Last month I had a late breakfast with a dear friend. She was visiting from out of town, on Christmas break from her grueling postgraduate program. I was excited as always to hear her stories and because I always learn so much and get so inspired. I look forward to telling her my stories because she listens so well and reflects back so clearly. We’ve been sharing stories for over a decade now and the patterns and mysterious twists and turns of our respective mythic lives never fail to enchant me.
Breakfast: I was torn between the breakfast burrito and the Huevos Rancheros. I decided the burrito sounded a little better, even though I was kind of in the mood for bacon.
My friend said she’d had bison and broccoli for breakfast and was going to be bad and order a big pancake.
In the middle of a spell-binding story about awe and wonder amidst the agony of life, our food came. The server put my burrito and a side of bacon down on the table, and then the big pancake for my friend. I didn’t remember bacon, but I’m often not remembering things, so I was grateful that I got my bacon wish after all!
The story took up where it had left off and we commenced eating. The bacon tasted great.
And then my friend reached over and broke off a giant piece and ate it. How nice, I thought, that she feels we’re such good friends that she is comfortable having a big piece of my bacon. Then she ate the whole strip (of two total) and I felt my ego getting indignant and confused. I decided to let it slide. Who cares? It’s just bacon.
An hour later we looked at the check. I didn’t want it split it in half because my order was quite a bit more expensive. We itemized. She clicked off the pancake and the side of bacon.
D‘oop.
“You ordered a side of bacon?!” I spluttered, mortified.
Indeed she had.
In an instant my reality completely disintegrated. It was I who was eating her bacon.

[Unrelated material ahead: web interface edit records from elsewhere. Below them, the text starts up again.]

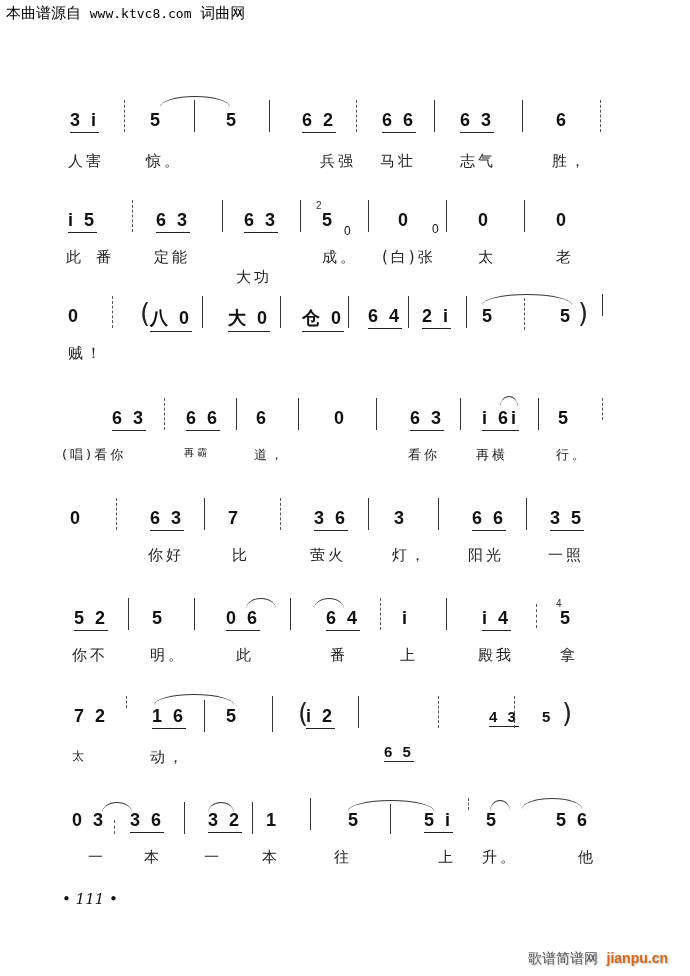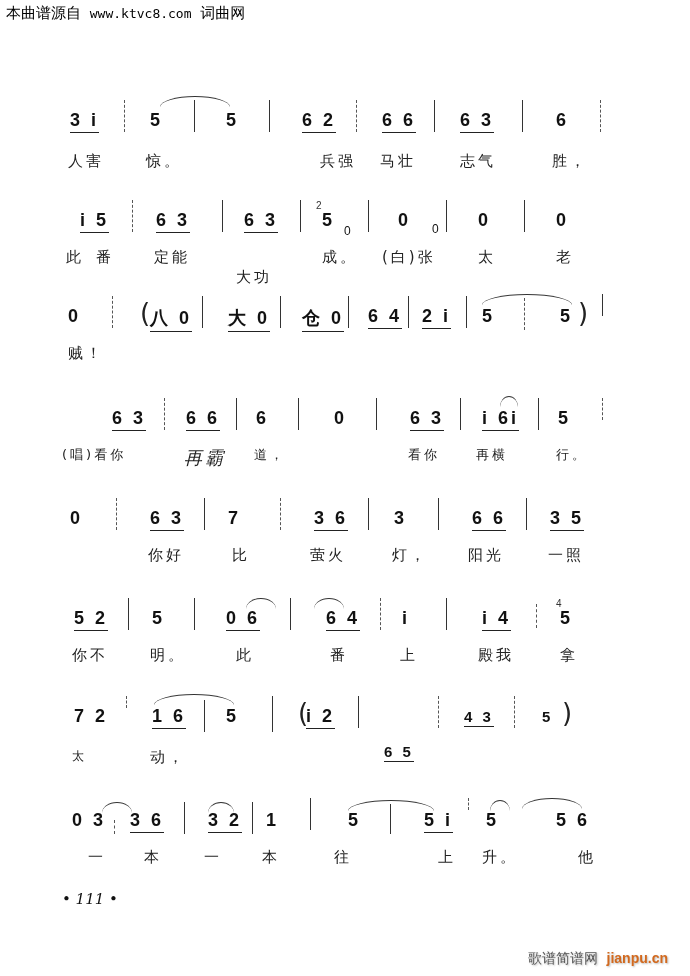--- a/index.html
+++ b/index.html
@@ -71,7 +71,7 @@
 </div>
 
 <div class="row" style="top:200px;">
-  <span class="note ul" style="left:80px;top:10px;">i 5</span>
+  <span class="note ul" style="left:68px;top:10px;">i 5</span>
   <div class="bar dash" style="left:132px;top:0;"></div>
   <span class="note ul" style="left:156px;top:10px;">6 3</span>
   <div class="bar" style="left:222px;top:0;"></div>

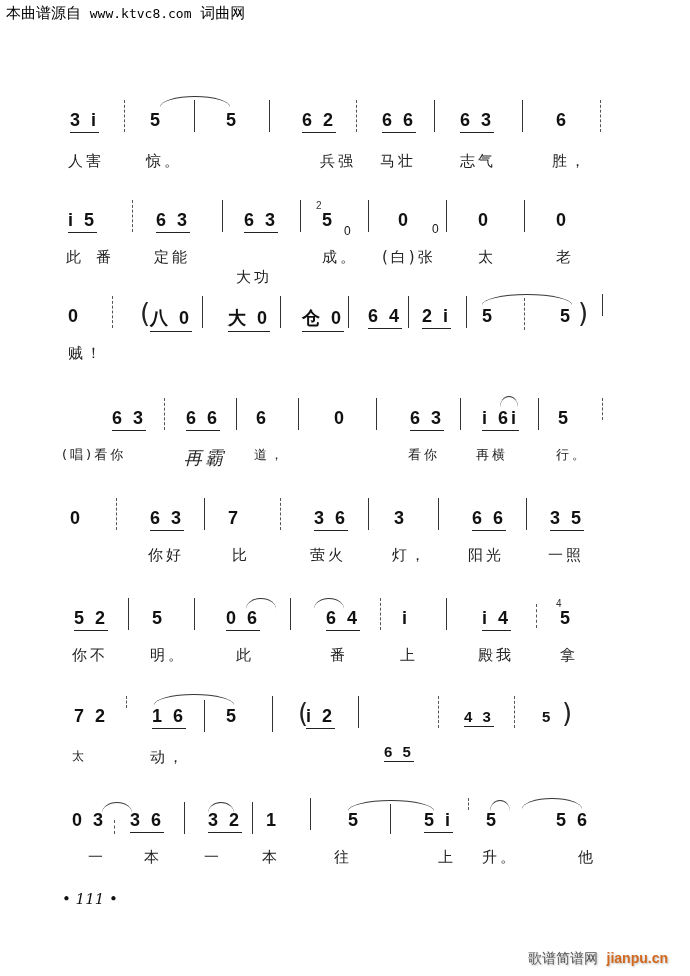--- a/index.html
+++ b/index.html
@@ -137,7 +137,7 @@
   <span class="note" style="left:558px;top:10px;">5</span>
   <div class="bar dash" style="left:602px;top:0;height:22px;"></div>
   <span class="lyric" style="left:62px;top:48px;font-size:13px;">(唱)看你</span>
-  <span class="lyric" style="left:184px;top:48px;font-size:18px;font-style:italic;">再霸</span>
+  <span class="lyric" style="left:184px;top:48px;font-size:10px;">再霸</span>
   <span class="lyric" style="left:254px;top:48px;font-size:13px;">道，</span>
   <span class="lyric" style="left:408px;top:48px;font-size:13px;">看你</span>
   <span class="lyric" style="left:476px;top:48px;font-size:13px;">再横</span>

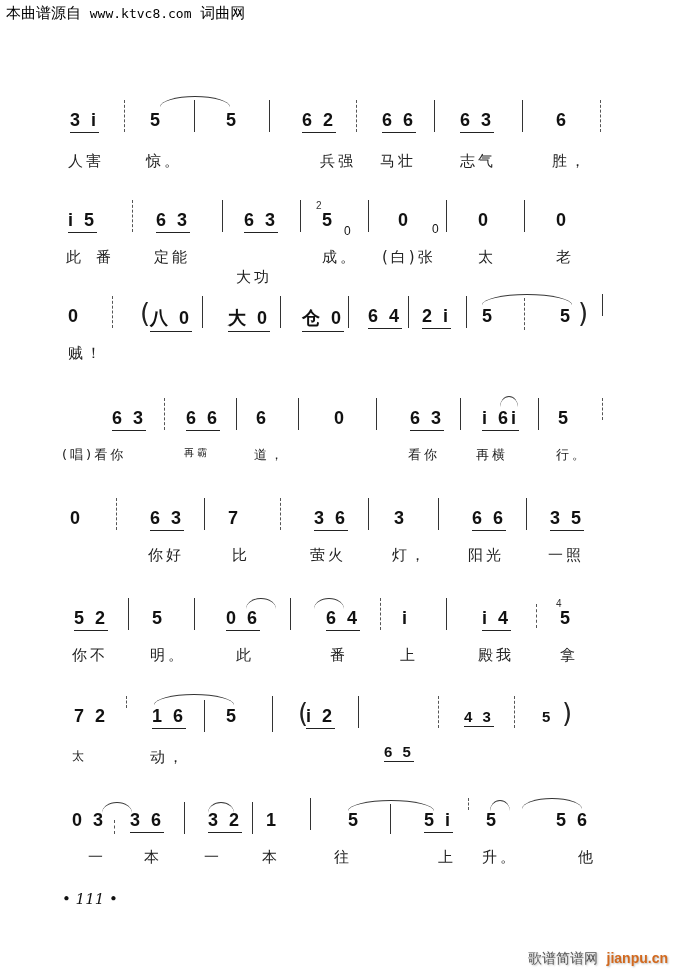--- a/index.html
+++ b/index.html
@@ -205,7 +205,7 @@
   <div class="bar" style="left:358px;top:0;"></div>
   <span class="note ul" style="left:384px;top:12px;font-size:15px;margin-top:35px;">6 5</span>
   <div class="bar dash" style="left:438px;top:0;"></div>
-  <span class="note ul" style="left:464px;top:12px;font-size:15px;">4 3</span>
+  <span class="note ul" style="left:489px;top:12px;font-size:15px;">4 3</span>
   <div class="bar dash" style="left:514px;top:0;"></div>
   <span class="note" style="left:542px;top:12px;font-size:15px;">5</span>
   <span class="paren" style="left:562px;top:2px;">)</span>

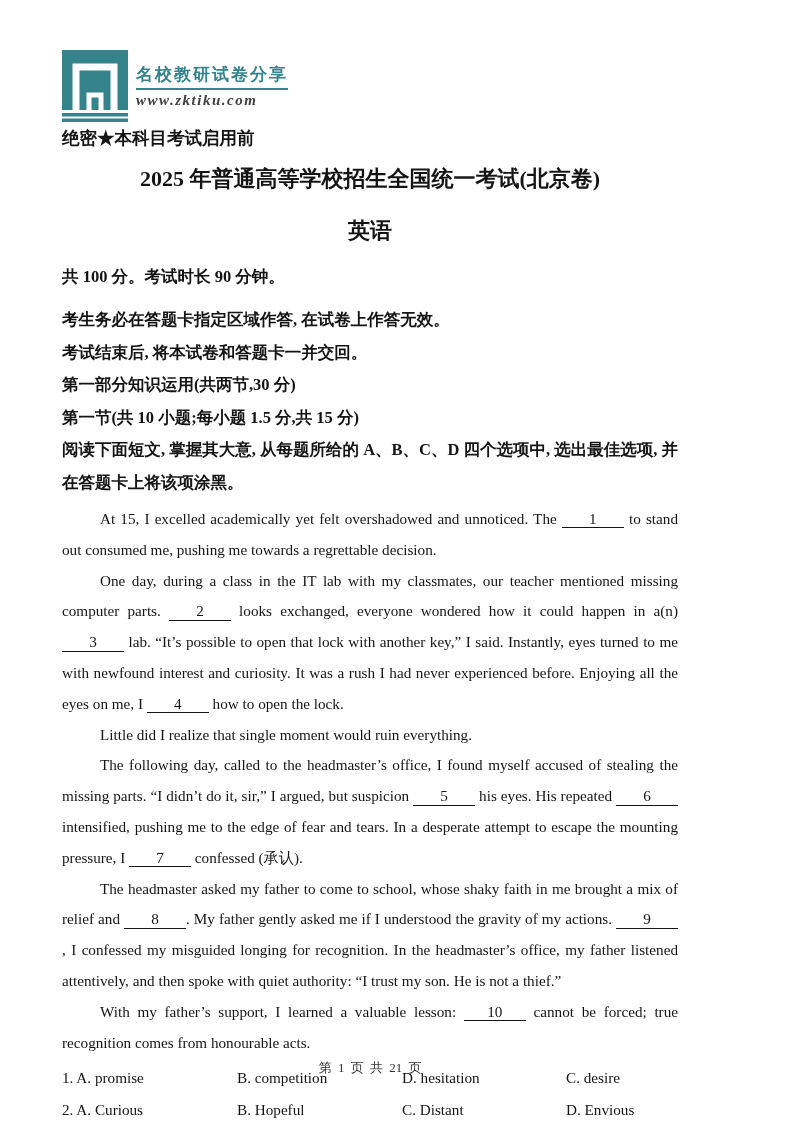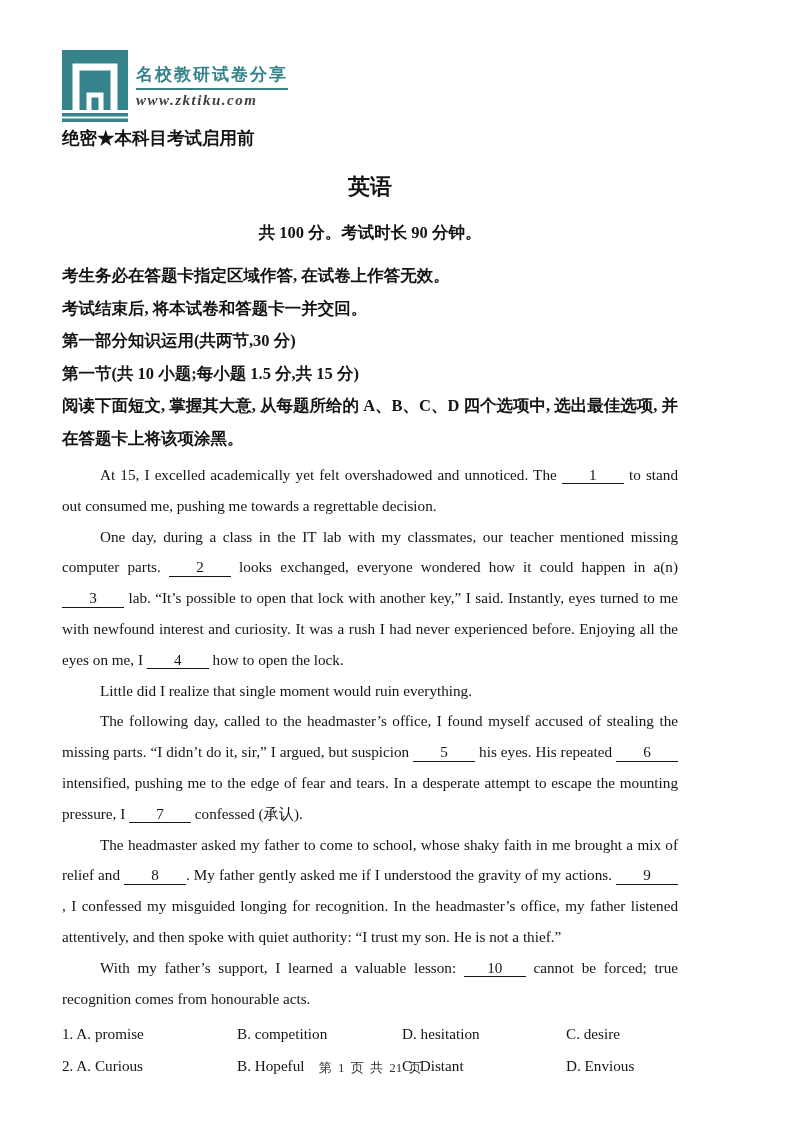--- a/index.html
+++ b/index.html
@@ -76,6 +76,7 @@
 
   <div class="secrecy">绝密★本科目考试启用前</div>
 
+  <div class="title">2025 年普通高等学校招生全国统一考试(北京卷)</div>
   <div class="subject">英语</div>
   <div class="exam-meta">共 100 分。考试时长 90 分钟。</div>
 

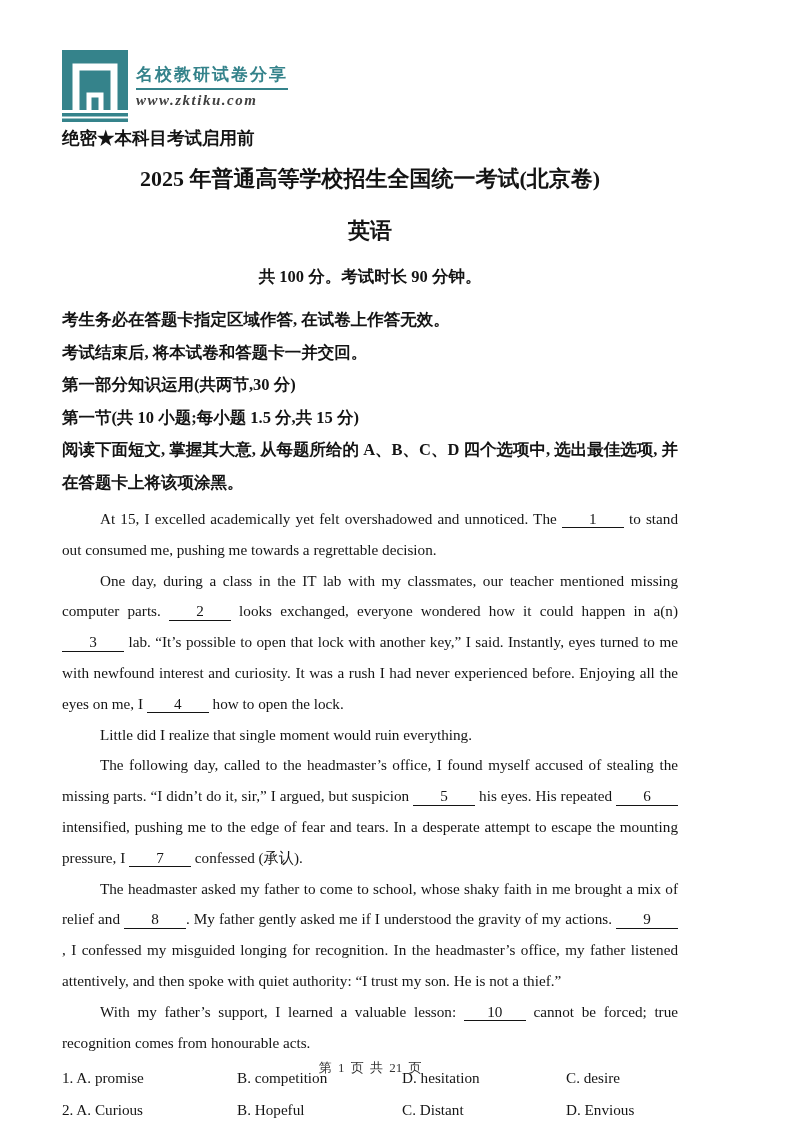--- a/index.html
+++ b/index.html
@@ -28,7 +28,7 @@
   .secrecy{font-size:17.5px;font-weight:bold;}
   .title{font-size:22px;font-weight:bold;text-align:center;margin-top:14px;}
   .subject{font-size:22px;font-weight:bold;text-align:center;margin-top:22px;}
-  .exam-meta{font-size:16.5px;font-weight:bold;text-align:center;margin-top:20px;}
+  .exam-meta{font-size:16.5px;font-weight:bold;margin-top:20px;}
 
   
   .instructions{margin-top:16px;}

The next day, I was making flight reservations on one of those travel aggregator websites. As I’d noticed happening before when I’d booked flights through a similar website, the flight prices had gone up in the week-and-a-half since I initially looked online for pricing. After some snooping about, I did find manage to find quite a good flight with an airline and routing that worked. I even got SkyMiles. It was a couple hundred bucks more than the flights I’d seen a week-and-a-half ago, but I felt the pressure. It seemed highly likely that if I waited to book it, the prices would go up again. After saying a few prayers, I did the deed.
Now, for some time I’d had a sneaking suspicion that these aggregators mysteriously know that I’ve been on the site before — and the second time I visit, the prices jump. I figured I was being paranoid. But I talked to a couple of savvy friends and they said yeah they do that. You use a different computer if you want to shop around and book later. (Or, clear the browser history, I found out.)
So out of curiosity, the next day I got on a different computer and put in the same dates and destination of the flight I’d just booked and I’ll be damned if I didn’t find the same flight . . . for two hundred bucks less.
Damn— am I the only one on the planet who didn’t know that this is how it works?!
I was pissed of course, and mortified, feeling like a fool.
Later I thought about the strangeness of it. I’m on this website, looking for flights, believing I’m seeing reality. But I’m not seeing reality at all.
I know that my reality is a construct made up of a small slice of what’s actually there; a mixed cocktail of past experience and present concerns. But the internet and a side of bacon brought it all home to me with a thwack.
No matter how strongly I feel, I can’t know for sure that my reality is actually anywhere near real.
That is scary and disorienting.
It’s also liberating, if approached in a certain way.
Here’s the magic.
If I can practice some distance, not being too attached to my perspective of what’s going on, and when I’m caught facing being dead wrong, just sit quietly until the moment of shock, anger and embarrassment subsides . . . something opens up. If I can gently see where I am mistaken, my perspective gets wider. I see myself more clearly. I can see the whole dynamic. A bigger picture comes into focus. And then somehow I deeply relax. It’s like the fabric of the Matrix — of my personal Matrix — gets a little hole in it and behind my Reality with a capital ‘R’ is, well, just space. Open space. Like Rumi’s open field, out beyond right and wrong.
So the next time you notice yourself fighting ferociously for your point of view, give this a try. Motivated by the possibility of exploring some new territory (and perhaps finding inner peace) in the moment of heat, summon all your will and stop defending your perspective. Just stop, and imagine yourself standing out in a beautiful open field with the wind gently kissing your face. Stand there and let all your emotions be. Watch them and see what happens when you don’t do anything. Eventually they will subside or change. Then say to yourself “what am I not seeing about this situation?” You are looking for data you’ve not seen or considered before. Let your creativity be your guide and from that open field in your imagination, check out new possible realities . , , and watch what happens. And send me your story. I’d love to hear.
I’ll choose the freedom of open fields any day over being tightly secure in my reality. So please pass the bacon!